The tornado crossed SR 60 just south of New Pekin. Immediately east of the highway, structural damage produced by the tornado was observed. A well-constructed factory building owned by Airgo Industries was obliterated; the concrete the foundation that the building previously sat atop was visible. Numerous anchoring bolts that held the structure down were bent in the direction of the storm. Debris from the factory building was found 0.5 mi to 0.75 mi away. Large power poles were snapped and another metal outbuilding on the right periphery of the damage path had sheeting pulled off the back of the building apparently from the force of the inbound winds into the tornado. Five people in this area were killed, all in the same mobile home. A toddler who lived in the mobile home was tossed by the tornado and landed in a field nearby, initially surviving the ordeal; she died in a hospital shortly after the tornado. At this location just east of SR 60, the tornado reached EF4 intensity with wind speeds estimated to be in the 170 mph range; the tornado had a width of observed damage that stretched approximately 0.3-0.4 mi across.

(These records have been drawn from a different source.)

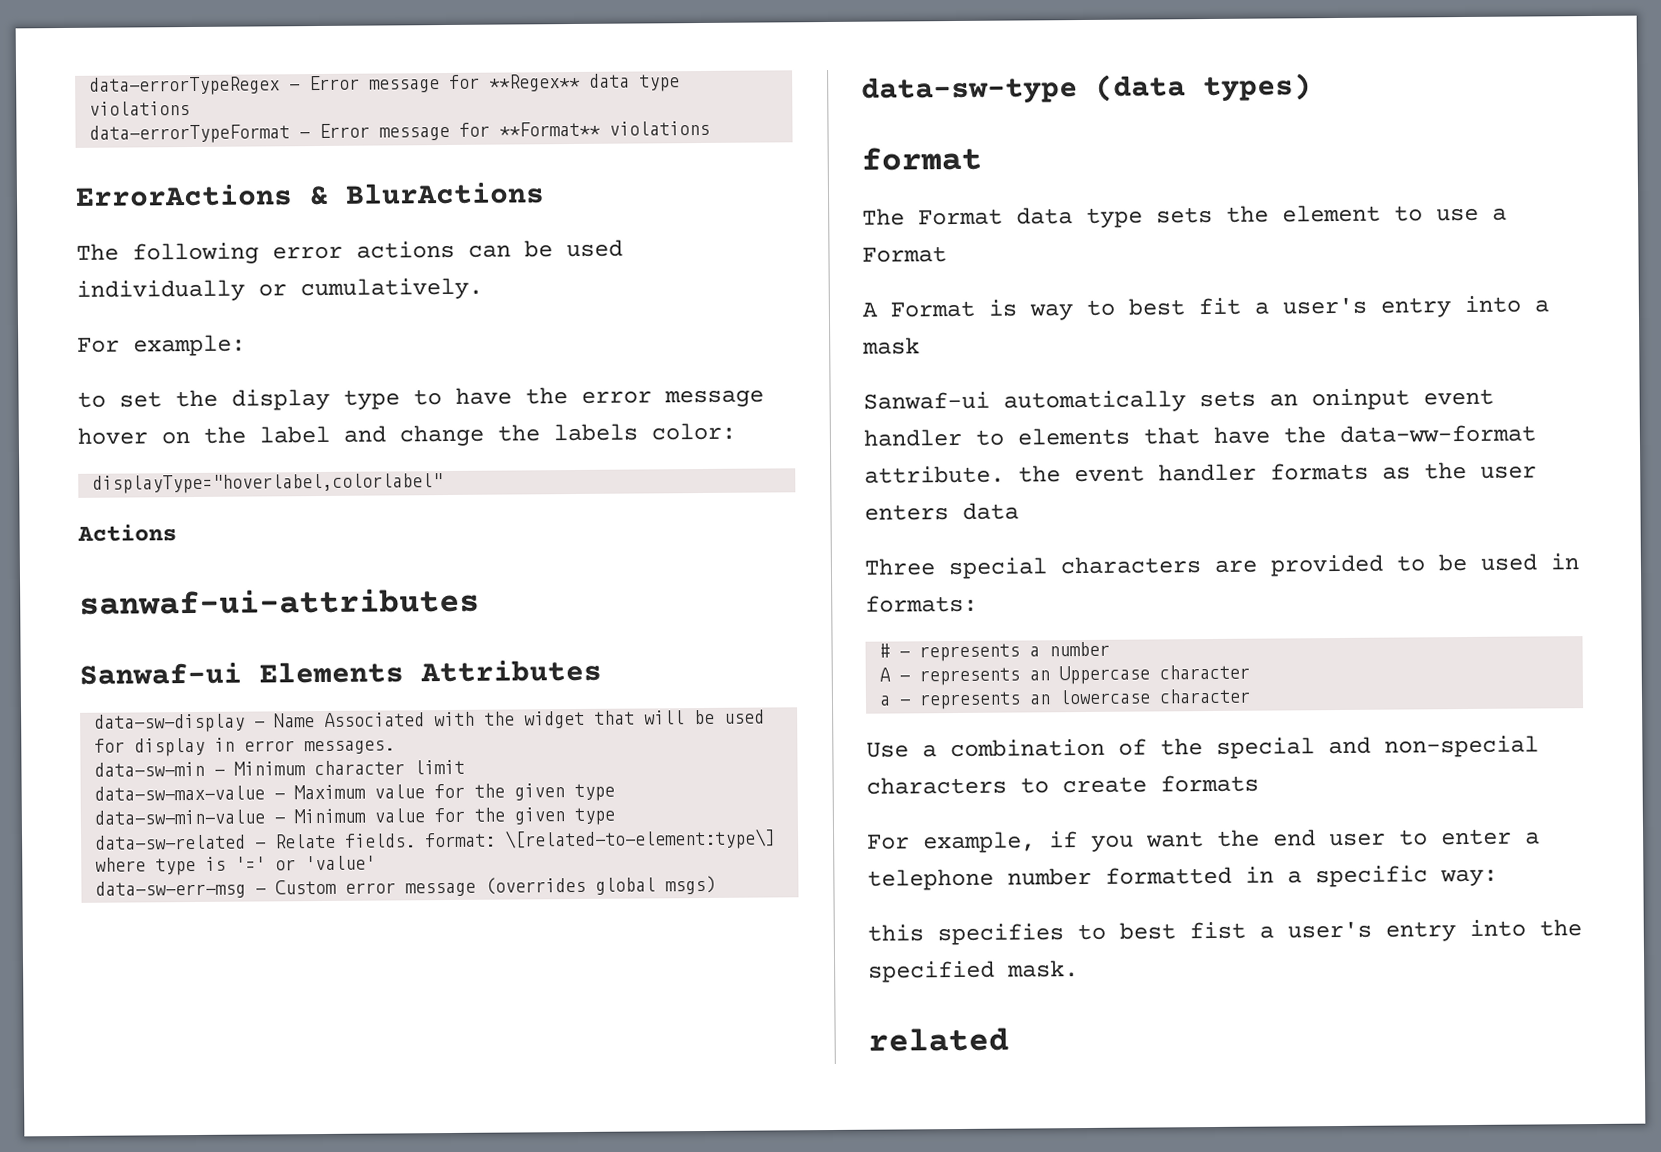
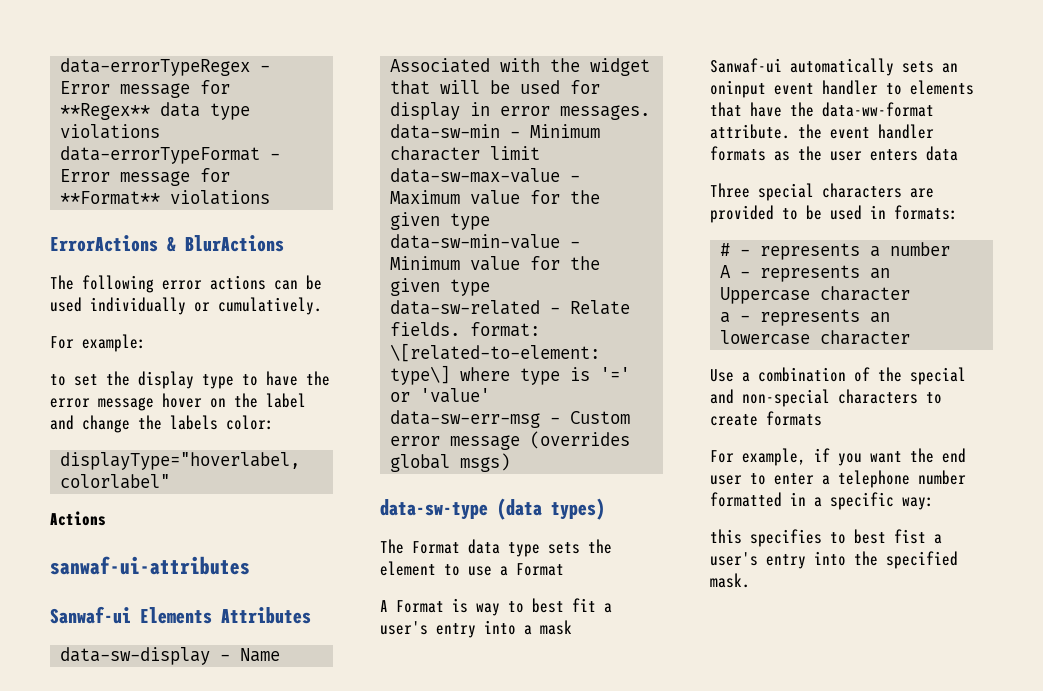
- format
- related

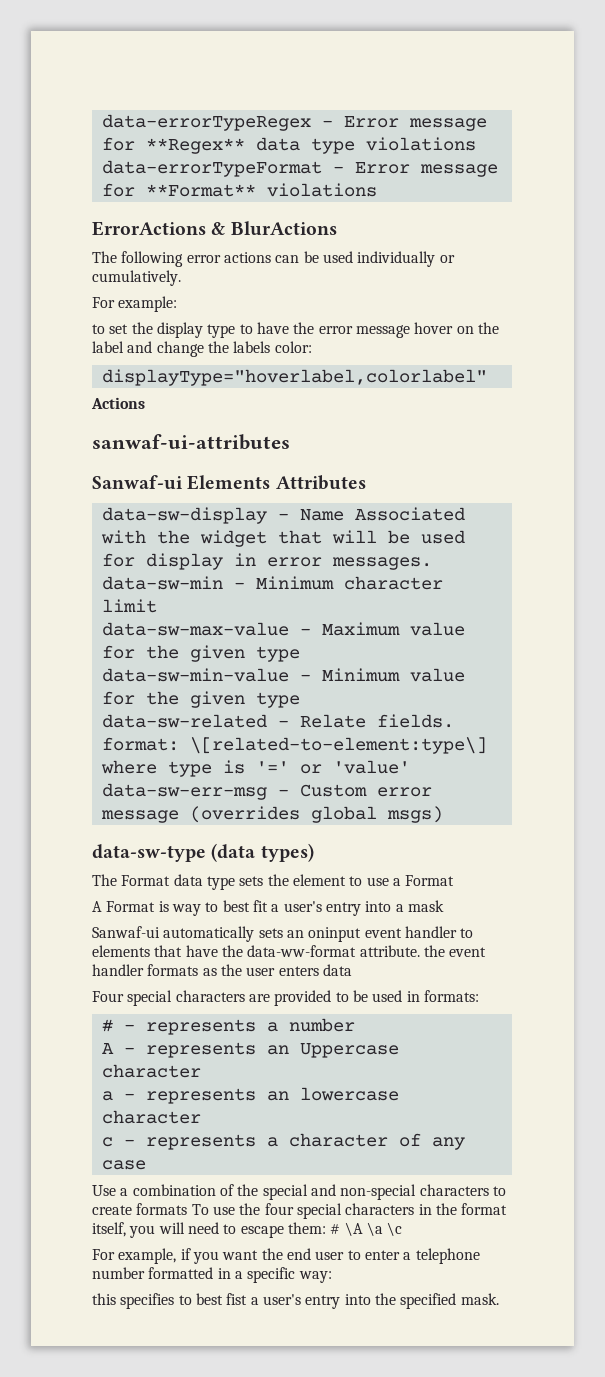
- Three special characters are provided to be used in formats:
+ Four special characters are provided to be used in formats:
+ c - represents a character of any case
- Use a combination of the special and non-special characters to create formats
+ Use a combination of the special and non-special characters to create formats To use the four special characters in the format itself, you will need to escape them: # \A \a \c

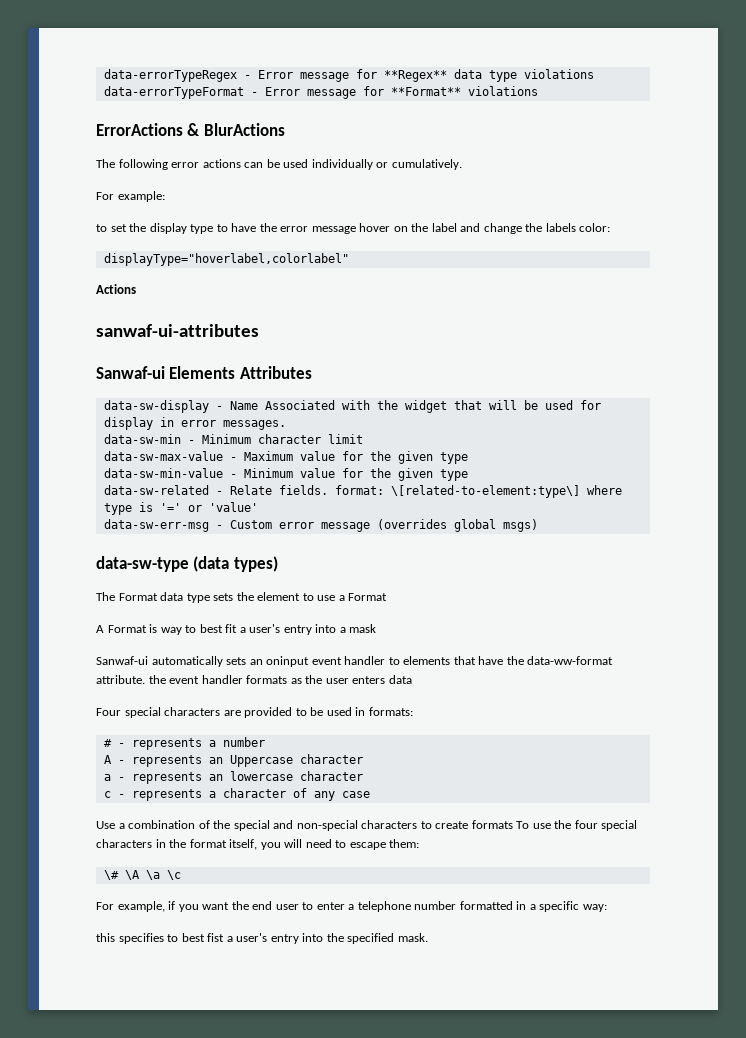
- Use a combination of the special and non-special characters to create formats To use the four special characters in the format itself, you will need to escape them: # \A \a \c
+ Use a combination of the special and non-special characters to create formats To use the four special characters in the format itself, you will need to escape them:
+ \# \A \a \c

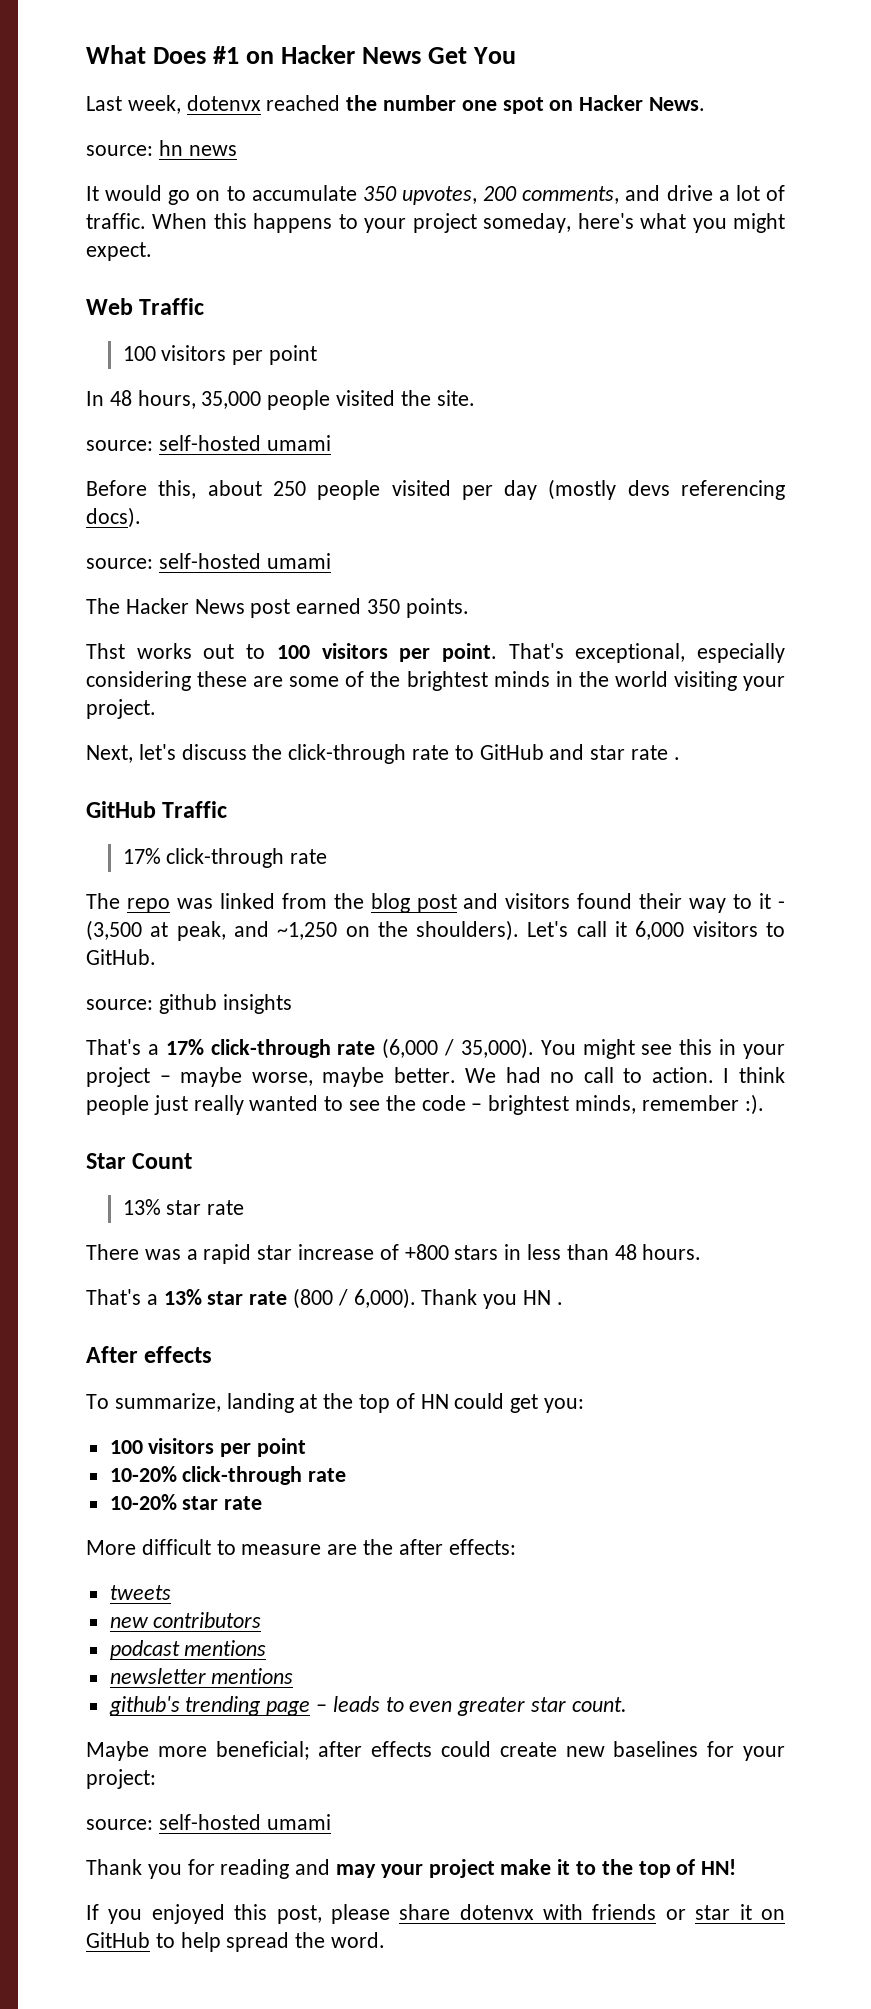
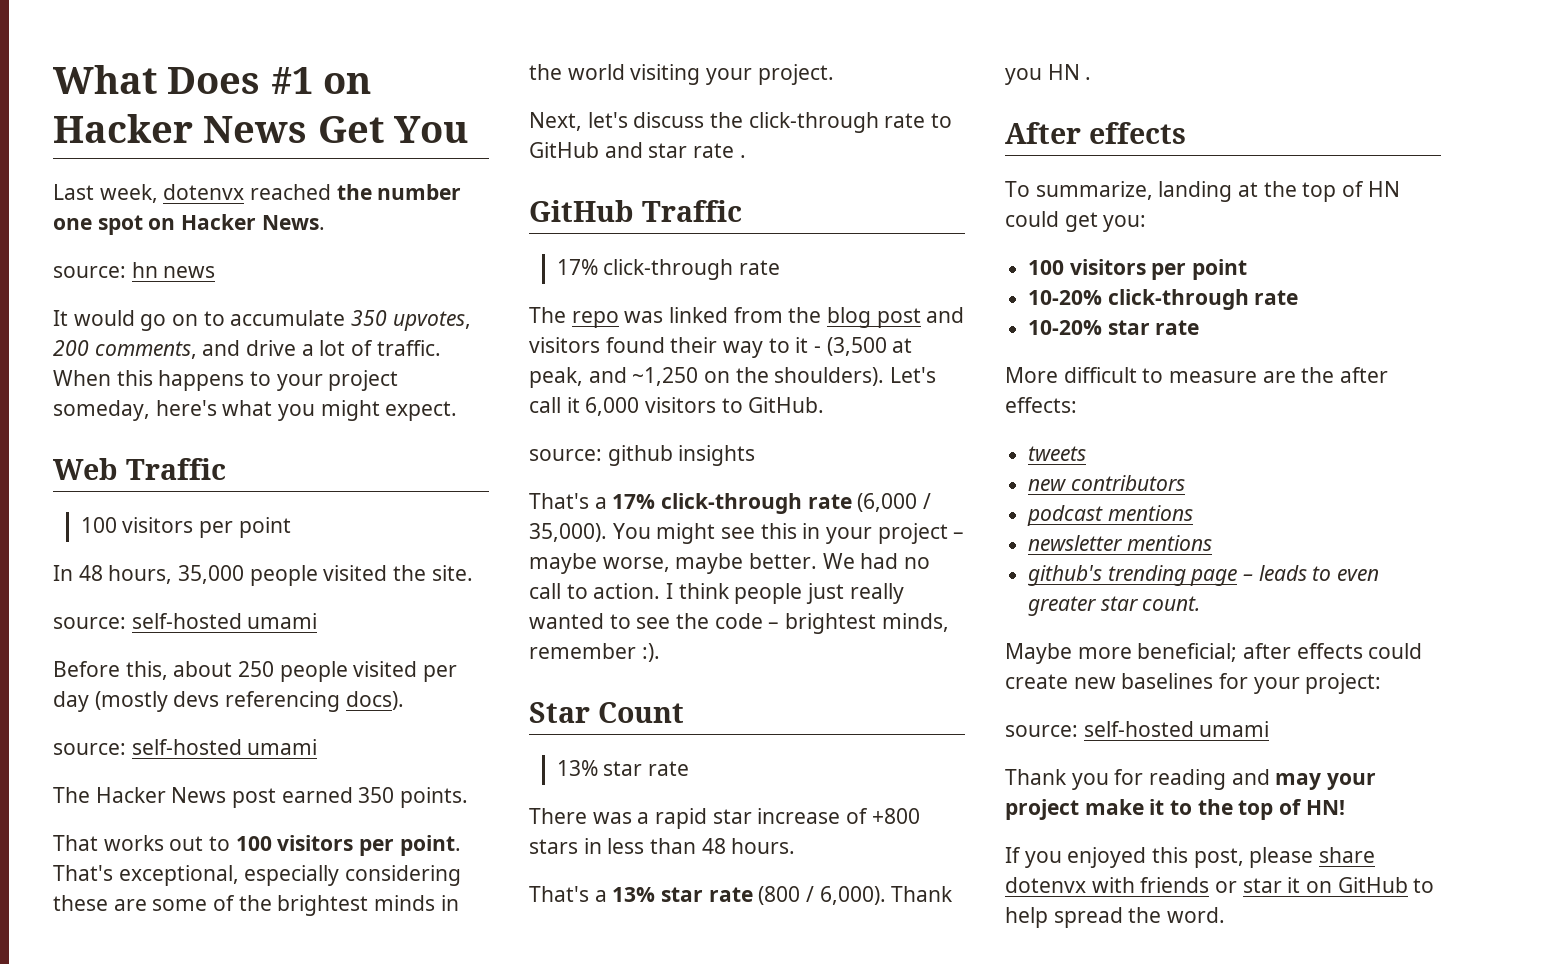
- Thst works out to 100 visitors per point.
+ That works out to 100 visitors per point.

Damage continued to the east along and south of Hurst Road in extreme southeast Washington County. The tornado crossed into extreme northwest Clark County along and near Daisy Hill Road. In this area, a well-constructed one-story brick house at the top of a small ridge was completely destroyed with no walls standing. Witnesses to the tornado in the area reported that cows were missing and could not be located. They also stated that the tornado looked like a black wall as it approached. A heavy trailer cab was blown from this house to another demolished brick home about 1/4 mi away. The tornado retained 170 mph wind speeds in this area.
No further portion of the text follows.